Carnaval: Cecília Reis Rosa veste fato dos «caretos» desde 1968, desafiando tradição masculina

Celebração de Trás-os-Montes sai às ruas de Podence, atraindo 65 mil pessoas a pequena localidade e juntando gerações 

Foto: Agência ECCLESIA

Lisboa, 04 mar 2025 (Ecclesia) – Cecília Reis Rosa veste o traje de careto desde 1968, numa tradição habitualmente atribuída aos homens mas que esta professora aposentada não deixa esquecer.

“A primeira vez que eu vesti o fato foi porque eu fui maltratada por um careto. Deixou-me as nádegas todas negras, apalpou-me. Na minha família não havia fatos de careto – a minha mãe dizia que eram a incarnação do diabo, mas o meu pai mandou-me vestir de careto para me defender”, conta Cecília Reis Rosa programa ECCLESIA.

Professora de ensino especial aposentada, recorda como “antigamente” os homens “eram loucos” e faziam de tudo para “chegar à dama amada”.

“Desde há muito tempo, é-lhes tudo permitido. Antigamente andavam pelos telhados, partiam portas, andavam aos pulos, ficavam cansados e iam para as adegas beber ou roubar chouriças, galos e galinhas para fazer tainadas, partiam tudo, mas era para chegarem à dama amada”, explica.

A tradição dos Caretos de Podence foi reconhecida em 2019 como Património Imaterial da Humanidade, pela UNESCO, e à aldeia de Trás-os-Montes chegam por estes dias cerca de 65 mil visitantes que reconfiguram um local habitado por 200 pessoas.

Egas Soares veste o traje de careto há cerca de 30 anos, atualmente um dos mais velhos do grupo que continua a tradição, e junta, na sua famílias diferentes gerações, uma vez que já se faz acompanhar pelo neto vestido de careço, com três anos.

“Vestir o fato é uma sensação muito linda, porque é uma adrenalina que uma pessoa sente. Só o estar a preparar o saco, estar a preparar as calças, as botas e os chocalhos, as campainhas, uma pessoa parece que esquece de tudo o que se passa à nossa volta. E depois é a força de vontade, porque há uma força suplementar que nos aparece e que conseguimos fazer-lhe ultrapassar tudo e mais alguma coisa”, explica.

A deslocação a Podence, localidade de Macedo de Cavaleiro, na diocese de Bragança-Miranda, conduz as pessoas que procuram “conhecer as tradições” e o “Carnaval genuíno de Portugal”.

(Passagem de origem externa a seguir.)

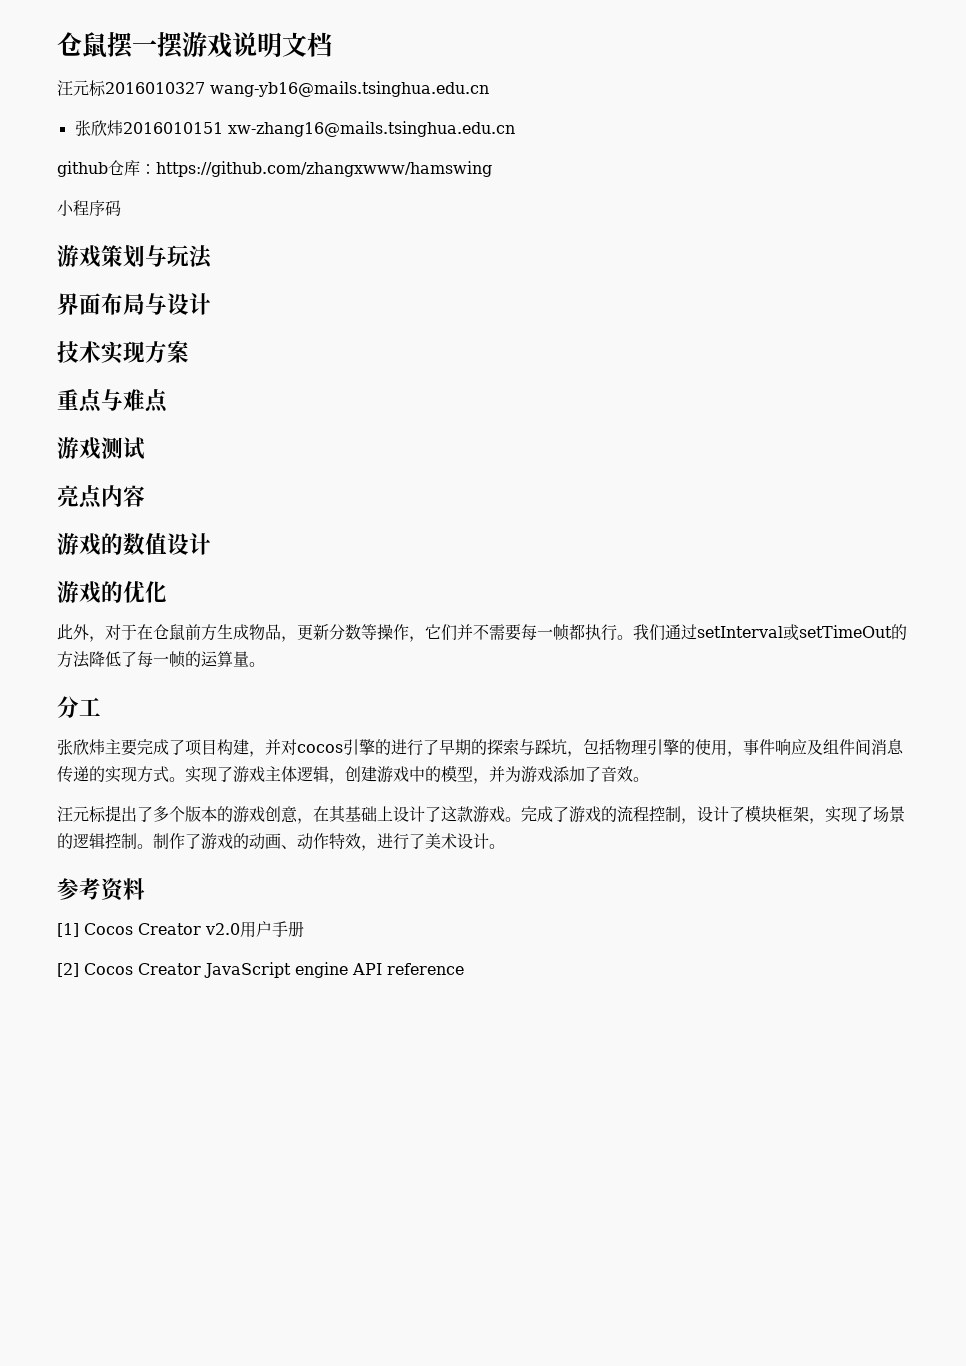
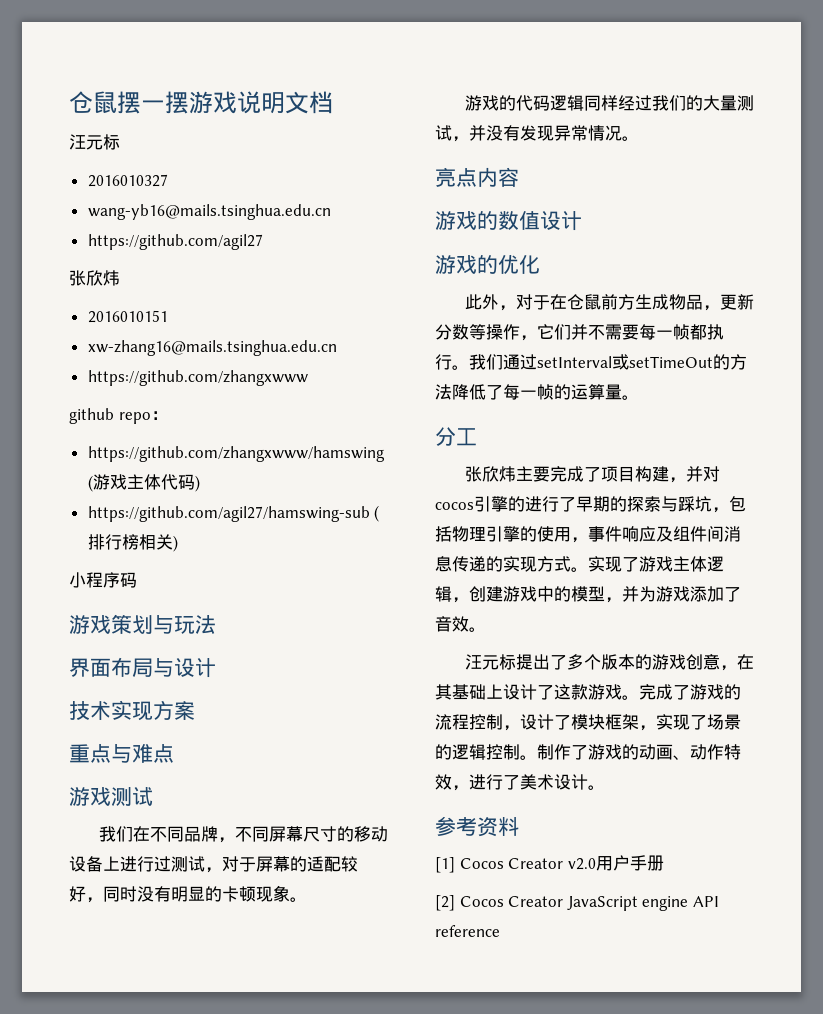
(106, 88) none -> (120, 142) //
(205, 88) none -> (168, 180) //
[74,120,123,136] // 张欣炜 -> [87,234,263,250] [69,270,120,286] // https://github.com/agil27 // 张欣炜 //
(223, 128) none -> (168, 316) //
(515, 129) none -> [87,370,308,386] // https://github.com/zhangxwww
[108,160,140,176] 仓库 -> [118,412,151,424] repo
(156, 169) none -> (168, 415) //
(492, 169) none -> [87,474,200,492] [87,505,380,522] [87,534,178,552] (游戏主体代码) // https://github.com/agil27/hamswing-sub (排行榜相关)
(145, 448) none -> [98,826,388,843] [69,856,358,873] [69,885,307,903] [464,95,754,111] [435,125,639,142] // 我们在不同品牌，不同屏幕尺寸的移动设备上进行过测试，对于屏幕的适配较好，同时没有明显的卡顿现象。 // 游戏的代码逻辑同样经过我们的大量测试，并没有发现异常情况。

Cecília Rosa Reis lamenta uma população envelhecida na aldeia e explica que hoje são os imigrantes que levam a tradição dos caretos além fronteiras.

Egas Soares aponta, em entrevista ao programa ECCLESIA (RTP2), a importância do reconhecimento mundial após a indicação da UNESCO, em 2019, facto que tem levado o grupo de caretos a viajar para dar a conhecer a tradição.

A Associação Grupo de Caretos de Podence desenvolve projetos culturais e educacionais para manter junto das novas gerações a tradição dos caretos.

O fato, feito de lã e com as cores da bandeira portuguesa – vermelho, verde e amarelo – é feito num tear e, explica Cecília, “um metro demora hora e meia a fazer”.

Foto Cristiano, Agência ECCLESIA/LC

Cristiano enverga um fato, cuja manta veio dos seus bisavós.

“A manta foi-me oferecida pela minha avó, veio dos meus bisavós. Mas eu não tinha idade ainda para usar. São mais crescido é que fiz o fato para continuar a servir e não estragar, antes alugava. Para mim é uma honra usar um fato que está na minha família há muitos anos”, conta.

O fato fica completo com os chocalhos que “antigamente andavam no pescoço das vacas, do gado, das vacas”.

“Os chocalhos e as correias estavam relacionadas com o poder económico do lavrador. Quanto mais campainhas o careto trouxesse e mais chocalhos, mais rico era o pai, o avô e o tio”, explica Cecília.

A Associação Grupo dos Caretos de Podence inaugurou esta segunda-feira um mural de homenagem ao Papa Francisco, em que aparece ladeado de dois caretos, num agradecimento pela audiência que o grupo teve em janeiro, no Vaticano, ocasião em que ofereçam “uma casaca de honra dos caretos”.